In terms of the reasons given by students for withdrawing the conclusions of a number of different studies are remarkably consistent.

Causes of dropout fall into three broad categories college-, work- and personal/family-related (Martinez 1995, Strefford 1999, Kenwright 1996, FEDA 1998, Adamson and McAleavy 2000, Davies et al 2000, CSET Lancaster University 1994, Bale 1990, BTEC 1993).

College Related Issues

Studies which limit themselves to surveys of withdrawn students can indicate the range of causative factors and can identify those factors that are college-related (Adamson and McAleavey 2000, Adamson et al 1998, Bannister 1996, Barrett 1996, Davies et al 2000, Freeman 2000, Gill 1998, North Tyneside college 1997, Hall and Marsh 1998, Longhurst 1999, Strefford 1999). Depending on the sample size and the degree of sophistication of the research design, this can produce valuable information and insights. However, the absence of control groups of completing and successful students can make it difficult to:

  • control and interpret attitudinal data derived from samples of withdrawn students
  • understand why the great majority of students complete their programmes
  • identify what is making the most difference to completion and withdrawal.

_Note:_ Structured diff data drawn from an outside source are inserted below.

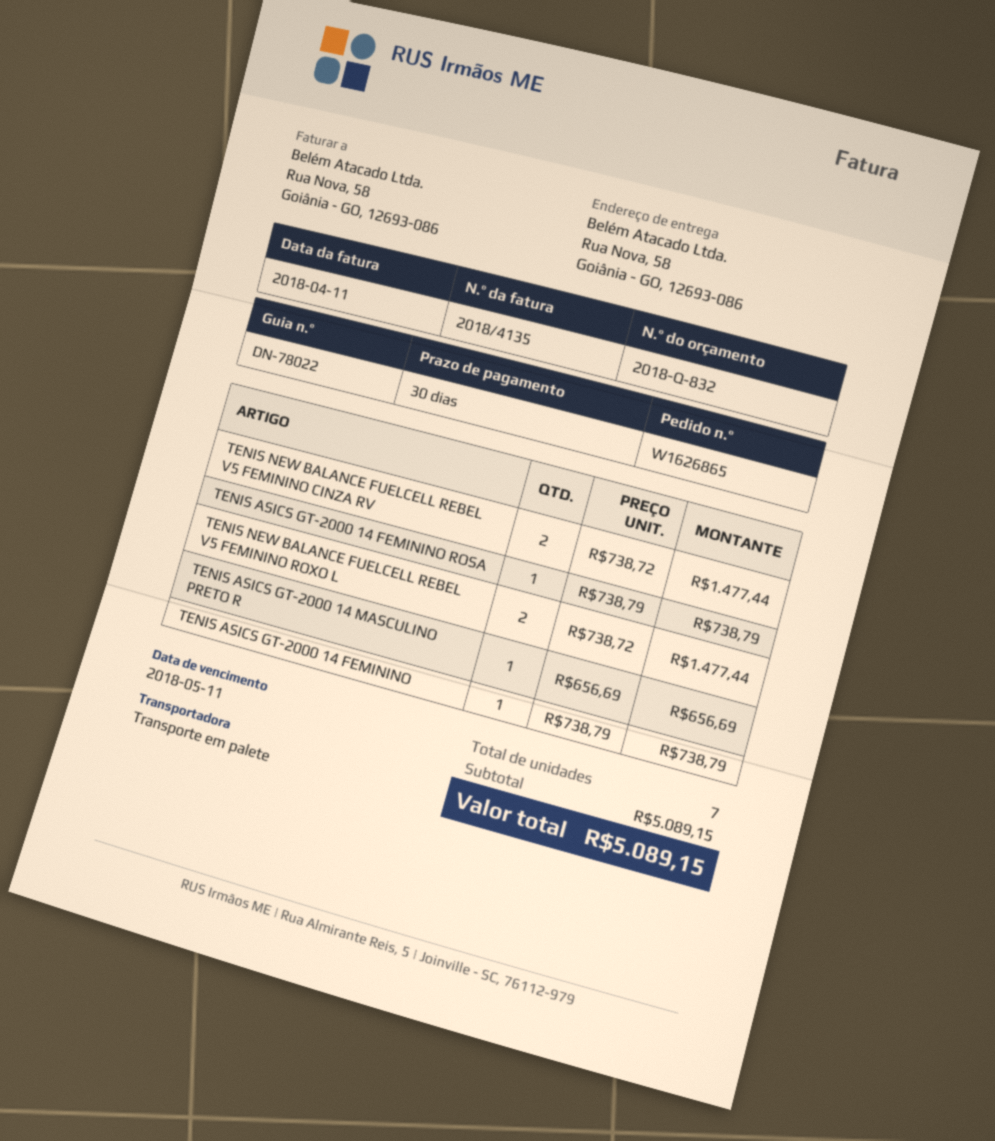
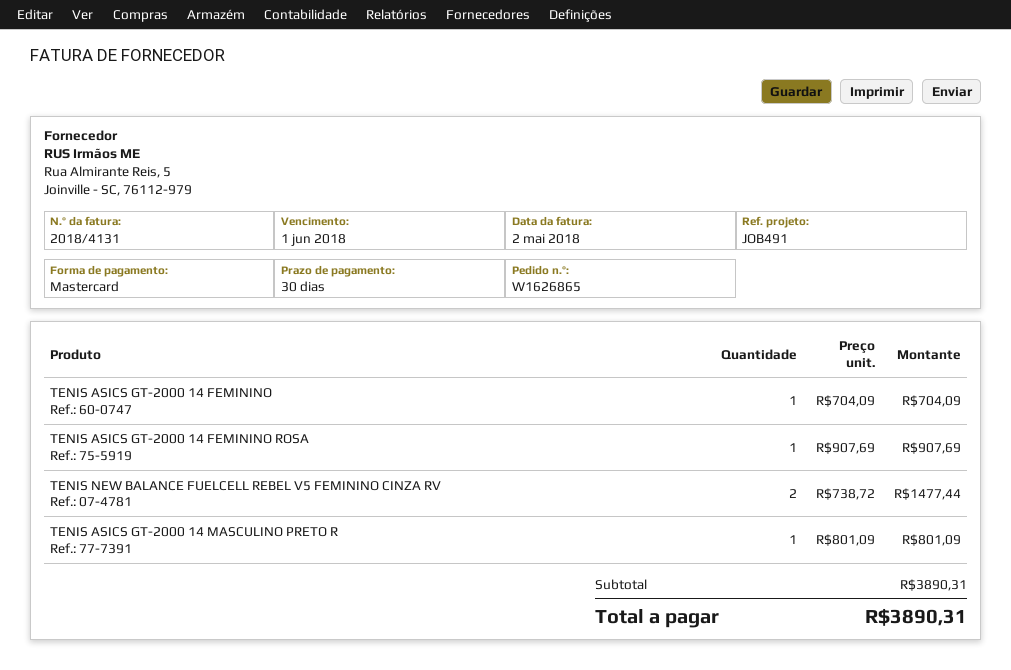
invoice number: 2018/4135 -> 2018/4131
invoice date: 2018-04-11 -> 2018-05-02
due date: 2018-05-11 -> 2018-06-01
TENIS ASICS GT-2000 14 FEMININO ROSA: 1 x 738.79 = 738.79 -> 1 x 907.69 = 907.69
TENIS NEW BALANCE FUELCELL REBEL V5 FEMININO ROXO L: 2 x 738.72 = 1477.44 -> none
TENIS ASICS GT-2000 14 MASCULINO PRETO R: 1 x 656.69 = 656.69 -> 1 x 801.09 = 801.09
TENIS ASICS GT-2000 14 FEMININO: 1 x 738.79 = 738.79 -> 1 x 704.09 = 704.09
subtotal: 5089.15 -> 3890.31
total: 5089.15 -> 3890.31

These issues have been addressed in a number of larger scale studies (Martinez 1997a, Martinez and Munday 1998, FEDA 1998, Davies 1999, Responsive College Unit 1998, Medway and Penney 1994, Kenwright 1997). These studies show that withdrawn students are most strongly differentiated from completing students by:

  • their evaluations of and attitudes towards college-related issues, and
  • lower levels of satisfaction with certain aspects of their experience of college.

Specifically, withdrawn students tend to be less satisfied than completing students with:

  • the suitability of their programme of study
  • the intrinsic interest of their course
  • timetabling issues
  • the overall quality of teaching
  • help and support received from teachers
  • help in preparing to move on to a job or higher qualification.

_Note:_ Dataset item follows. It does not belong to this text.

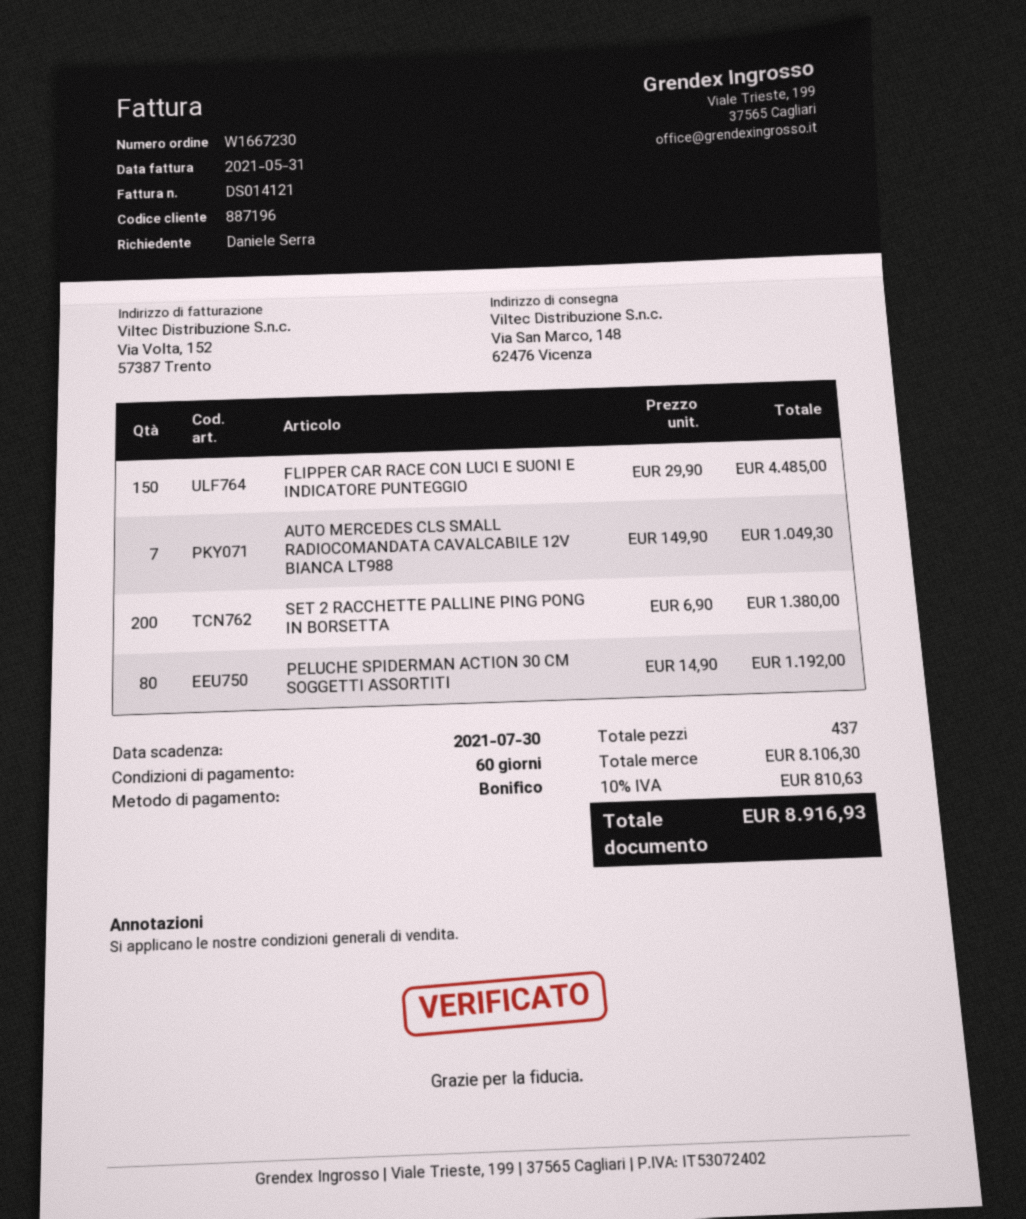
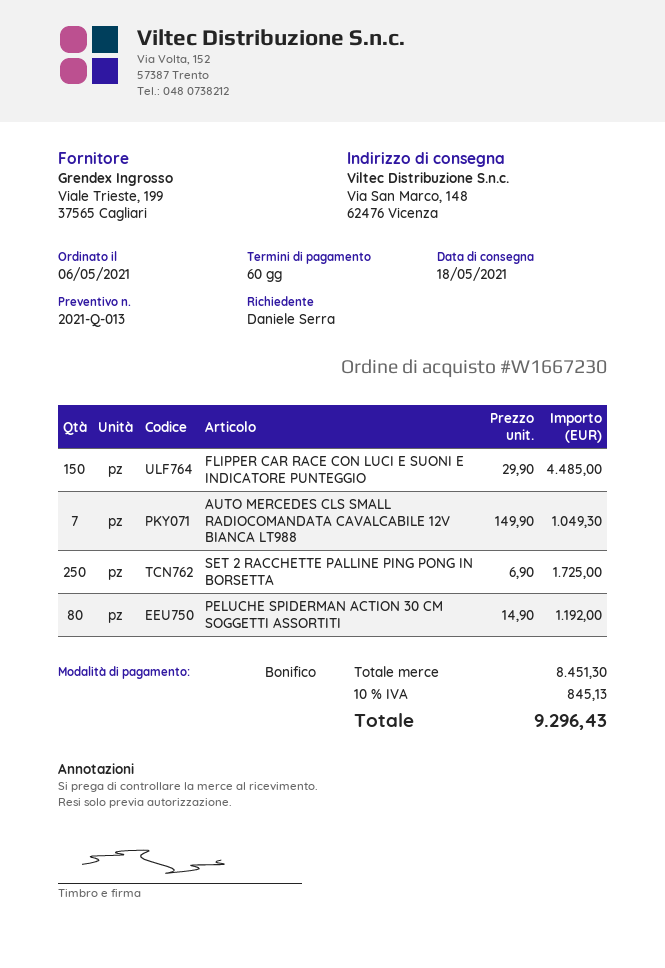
SET 2 RACCHETTE PALLINE PING PONG IN BORSETTA: 200 x 6.90 = 1380.00 -> 250 x 6.90 = 1725.00
subtotal: 8106.30 -> 8451.30
tax: 10% = 810.63 -> 10% = 845.13
total: 8916.93 -> 9296.43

Withdrawn students are, moreover, much less willing to recommend the college to others (Martinez and Munday 1998, Martinez 1997a, Davies 1999, FEDA 1998, Kenwright 1997, Medway and Penney 1994).

The same studies demonstrate that withdrawn students are not strongly differentiated from completing students by:

  • the extent of their satisfaction with college facilities (canteen, toilets, classroom accommodation, equipment, library, workshop accommodation etc)
  • their personal circumstances (the incidence of personal, family or financial difficulties, their travel costs, and ease of their journey to college).

Further, the incidence of financial hardship does not seem to be strongly associated with decisions to drop out in order to gain employment (Martinez and Munday 1998 p 29). The Responsive College Unit with a sample of almost 6,000 students came to virtually identical conclusions using a longitudinal research design (1998). It found, in addition, that neither part-time work nor “external time commitments” correlated strongly with drop out.